Posted by charliebickle on December 16, 2012 at 11:54 AM · Report this
32
@Dano,

While I appreciate the vid and the interview of the most gallant and brave individual, etc., and the dailkos article, they both fall into the same category, forever allowing the soulless and brainless clods to frame the argument, to frame the debate.

This is exactly what you did, Dano, when you first came out in support of Bush's illegal war for oil --- evidently you were woefully ignorant of the multi-generational evil of the Bush-Walker family (and couldn't be effing bothered to research it), so your assumption was that their colonialist resource war was justifiable?

Please stop allowing everyone who is either super-rich, or represents the super-rich, to frame the discussion, to frame the false arguments, etc.

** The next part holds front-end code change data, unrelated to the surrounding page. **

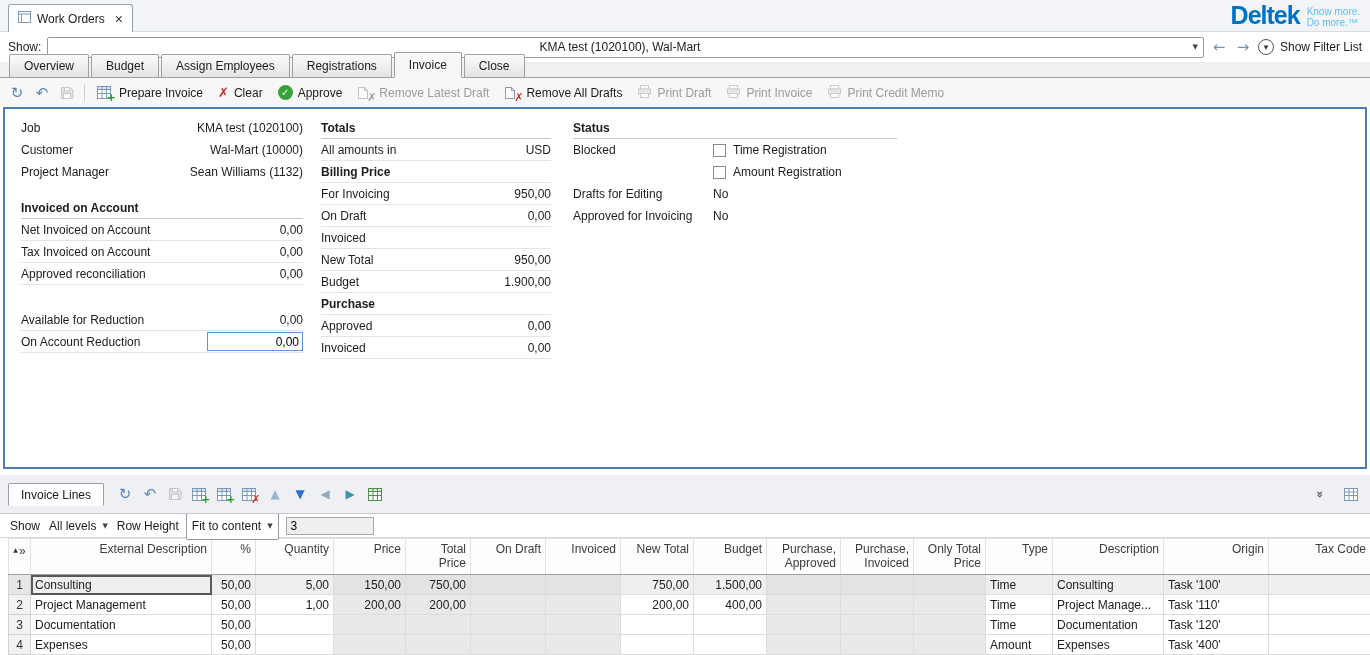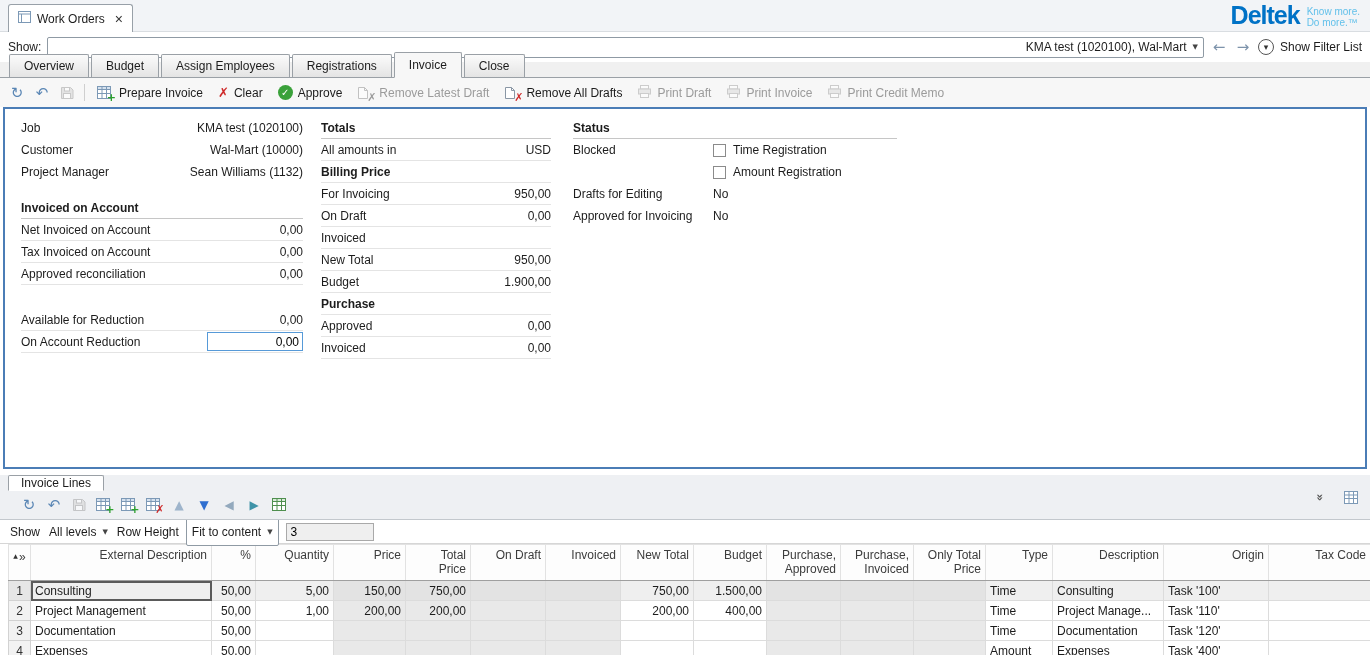--- a/index.html
+++ b/index.html
@@ -18,7 +18,7 @@
   .showbar { height: 30px; display: flex; align-items: center; gap: 6px; padding: 0 8px; background: #fff; }
   .combo { display: flex; align-items: center; border: 1px solid #8f9aa4; background: #fff; border-radius: 2px; height: 21px; padding: 0 5px; }
   .show-combo { flex: 1; }
-  .combo-text { flex: 1; text-align: right; white-space: nowrap; overflow: hidden; }
+  .combo-text { flex: 1; text-align: center; white-space: nowrap; overflow: hidden; }
   .combo-arrow { font-size: 7px; color: #444; margin-left: 6px; font-family: "DejaVu Sans",sans-serif; }
   .navarrow { color: #7d93ab; font-size: 15px; width: 18px; text-align: center; font-family: "DejaVu Sans",sans-serif; }
   .chev-circle { width: 16px; height: 16px; border: 1px solid #555; border-radius: 50%; display: flex; align-items: center; justify-content: center; }

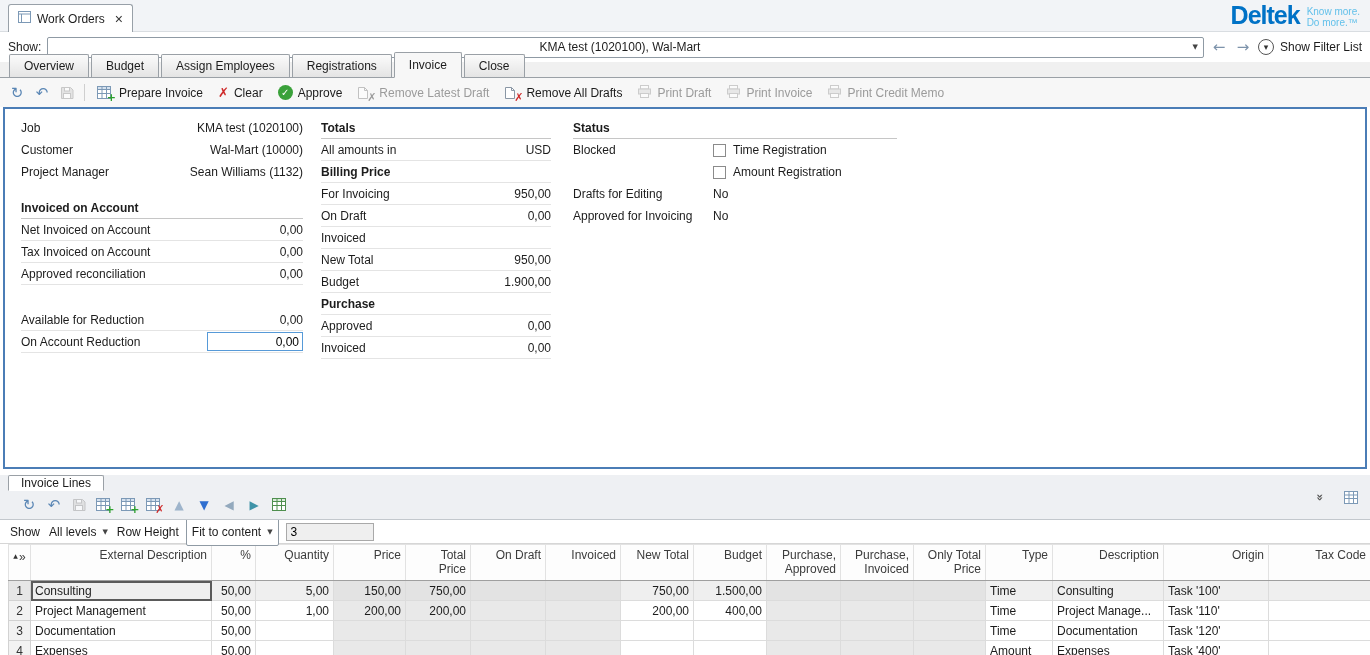--- a/index.html
+++ b/index.html
@@ -63,7 +63,7 @@
 
   
   .linesgap { height: 6px; background: #fff; }
-  .linesbar { height: 45px; background: #eef0f3; border-bottom: 1px solid #c3c8cd; display: flex; align-items: flex-start; padding: 0 8px; position: relative; flex-direction: column; }
+  .linesbar { height: 39px; background: #eef0f3; border-bottom: 1px solid #c3c8cd; display: flex; align-items: center; padding: 0 8px; position: relative; }
   .lines-tab { height: 23px; background: #fff; border: 1px solid #9aa0a6; border-bottom: 1px solid #fff; border-radius: 2px 2px 0 0; display: flex; align-items: center; padding: 0 12px; margin-bottom: -1px; }
   .lines-tools { display: flex; align-items: center; gap: 3px; margin-left: 10px; height: 100%; }
   .lines-right { position: absolute; right: 8px; top: 0; height: 100%; display: flex; align-items: center; gap: 9px; }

There is no fiscal cliff, Dano! There is no Red Team v. Blue Team, Dano! There is no media, Dano --- just as there is no economy; the sooner you witless fools will attempt to wrap your heads around this, the sooner you may realize that those who own the banks, and the oil companies, and the weapons manufacturers, and the biopharmaceuticals, etc., etc., etc., are the very same group of people, who also own their MSM, or MainStreamMythology they spew at the rest of us 24/7.
Posted by sgt_doom on December 16, 2012 at 12:33 PM · Report this
33
I am a teacher, and I know for a fact that I would do the same thing. I'm a little lady, and I once blocked a 6'3" non-custodial parent from taking his son off campus. He wasn't armed, but I didn't know that. He body-checked me, but he didn't get my student. I would do it again in a heart beat.
Posted by monkeylover on December 16, 2012 at 5:56 PM · Report this
34
The demonization of teachers is equal opportunity. I do believe Arne Duncan (Obama's minion) supported the firing of a whole high school staff. http://www.cbsnews.com/8301-503544_162-6…
Posted by Linda J on December 16, 2012 at 9:07 PM · Report this
Catalina Vel-DuRay 35
Yes, because one instance of a "minion" saying something is equal to 75 years or so of organized campaigning by the GOP.

Hasn't that soft spot on your skull closed up yet, dear?